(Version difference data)
........

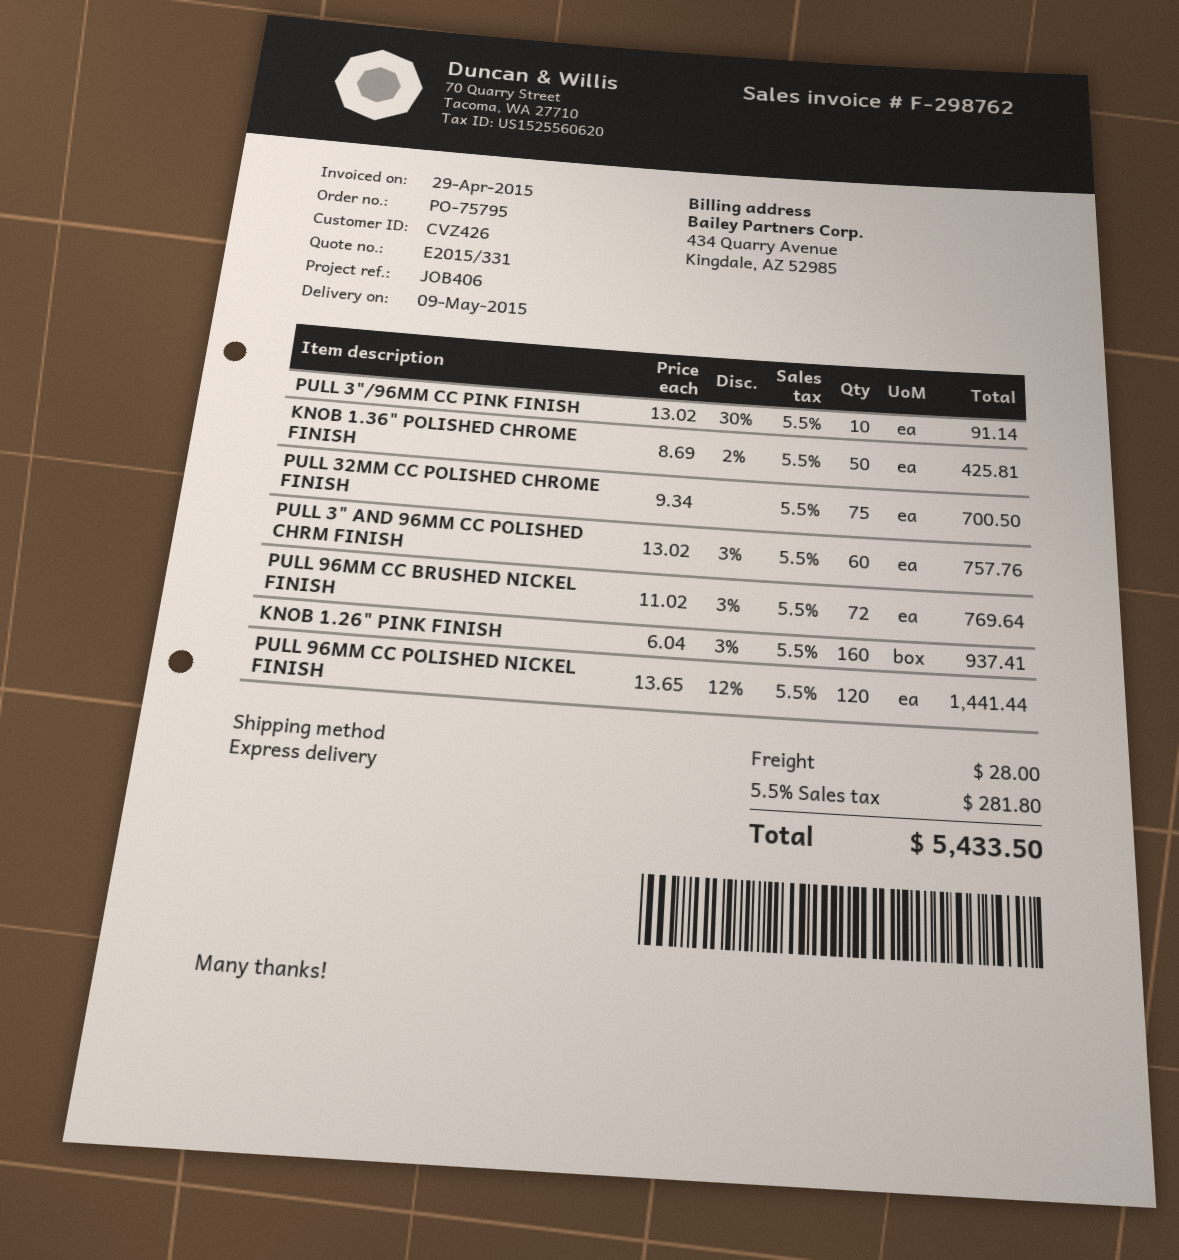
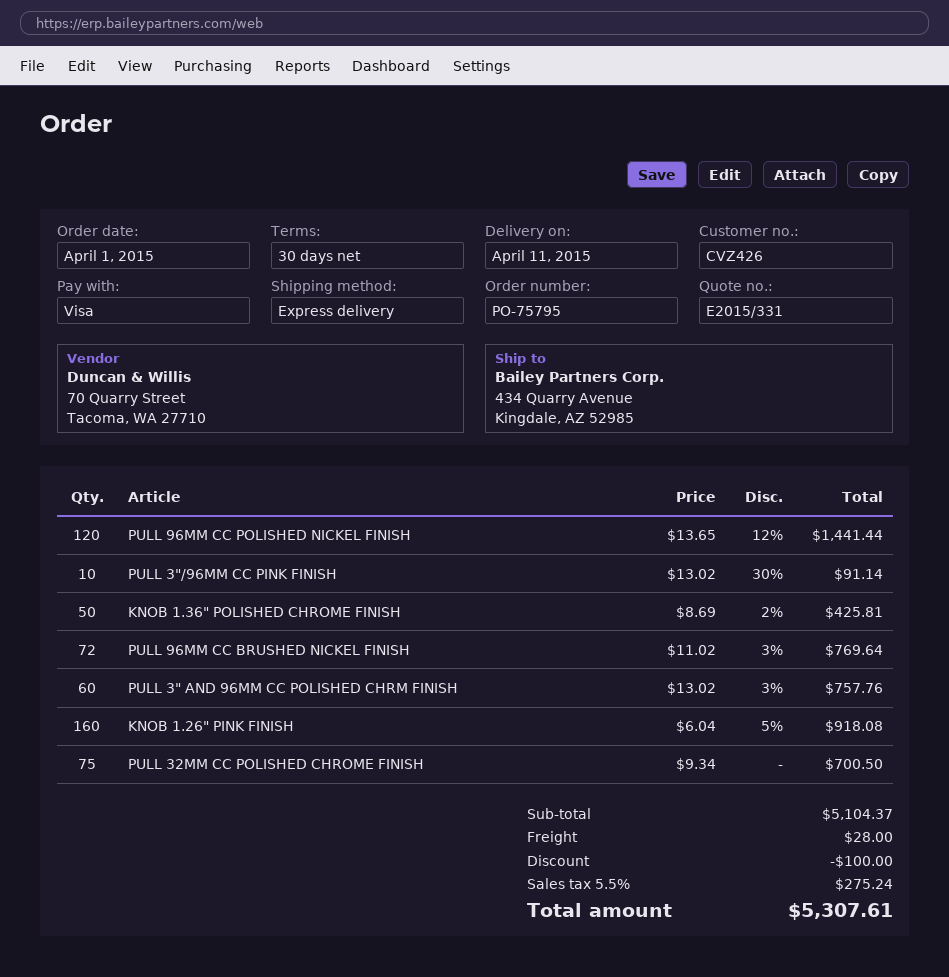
delivery date: 2015-05-09 -> 2015-04-11
KNOB 1.26" PINK FINISH: 160 x 6.04 - 3% = 937.41 -> 160 x 6.04 - 5% = 918.08
discount: none -> 100.00
tax: 5.5% = 281.80 -> 5.5% = 275.24
total: 5433.50 -> 5307.61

........

PROBLEM REQUIREMENTS: Where pictures sit among the data above, omit them, and output the rest exactly.

OUTPUT OF THE EXERCISE:
delivery date: 2015-05-09 -> 2015-04-11
KNOB 1.26" PINK FINISH: 160 x 6.04 - 3% = 937.41 -> 160 x 6.04 - 5% = 918.08
discount: none -> 100.00
tax: 5.5% = 281.80 -> 5.5% = 275.24
total: 5433.50 -> 5307.61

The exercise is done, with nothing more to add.